■ Given data:
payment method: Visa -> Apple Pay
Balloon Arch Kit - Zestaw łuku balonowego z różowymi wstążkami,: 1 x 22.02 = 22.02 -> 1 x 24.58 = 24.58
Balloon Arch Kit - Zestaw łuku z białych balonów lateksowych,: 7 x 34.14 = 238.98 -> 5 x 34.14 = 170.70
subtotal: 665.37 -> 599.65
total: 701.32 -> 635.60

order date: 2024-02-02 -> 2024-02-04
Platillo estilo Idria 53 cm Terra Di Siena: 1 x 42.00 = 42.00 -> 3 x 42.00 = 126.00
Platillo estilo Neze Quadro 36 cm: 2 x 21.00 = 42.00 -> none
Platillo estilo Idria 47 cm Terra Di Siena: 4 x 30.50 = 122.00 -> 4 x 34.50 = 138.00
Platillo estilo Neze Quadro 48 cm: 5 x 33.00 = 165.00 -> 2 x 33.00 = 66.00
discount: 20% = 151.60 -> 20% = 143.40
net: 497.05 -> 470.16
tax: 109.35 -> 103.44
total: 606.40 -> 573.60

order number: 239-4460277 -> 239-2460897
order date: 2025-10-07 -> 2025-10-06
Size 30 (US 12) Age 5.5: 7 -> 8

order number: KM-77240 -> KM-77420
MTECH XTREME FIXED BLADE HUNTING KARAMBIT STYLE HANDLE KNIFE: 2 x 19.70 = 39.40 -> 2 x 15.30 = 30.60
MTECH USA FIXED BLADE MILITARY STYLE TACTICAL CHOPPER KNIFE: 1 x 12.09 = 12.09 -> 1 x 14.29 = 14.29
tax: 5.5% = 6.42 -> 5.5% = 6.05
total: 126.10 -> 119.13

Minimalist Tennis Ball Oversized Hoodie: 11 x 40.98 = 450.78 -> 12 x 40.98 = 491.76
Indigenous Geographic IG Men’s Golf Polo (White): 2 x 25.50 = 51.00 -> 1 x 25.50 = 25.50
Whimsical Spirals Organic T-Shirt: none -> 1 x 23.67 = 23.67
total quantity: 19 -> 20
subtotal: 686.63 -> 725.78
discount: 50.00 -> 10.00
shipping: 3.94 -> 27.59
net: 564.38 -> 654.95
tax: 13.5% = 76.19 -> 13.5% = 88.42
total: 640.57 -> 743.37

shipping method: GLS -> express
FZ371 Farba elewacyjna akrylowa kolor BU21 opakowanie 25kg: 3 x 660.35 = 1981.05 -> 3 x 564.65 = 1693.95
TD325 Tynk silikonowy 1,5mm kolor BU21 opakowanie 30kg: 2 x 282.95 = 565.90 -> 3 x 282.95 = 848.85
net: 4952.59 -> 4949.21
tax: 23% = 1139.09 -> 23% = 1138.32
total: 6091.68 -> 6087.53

■ The problem: What lines in the listing above contain the word "STYLE"? Show each one.

■ Expected answer:
MTECH XTREME FIXED BLADE HUNTING KARAMBIT STYLE HANDLE KNIFE: 2 x 19.70 = 39.40 -> 2 x 15.30 = 30.60
MTECH USA FIXED BLADE MILITARY STYLE TACTICAL CHOPPER KNIFE: 1 x 12.09 = 12.09 -> 1 x 14.29 = 14.29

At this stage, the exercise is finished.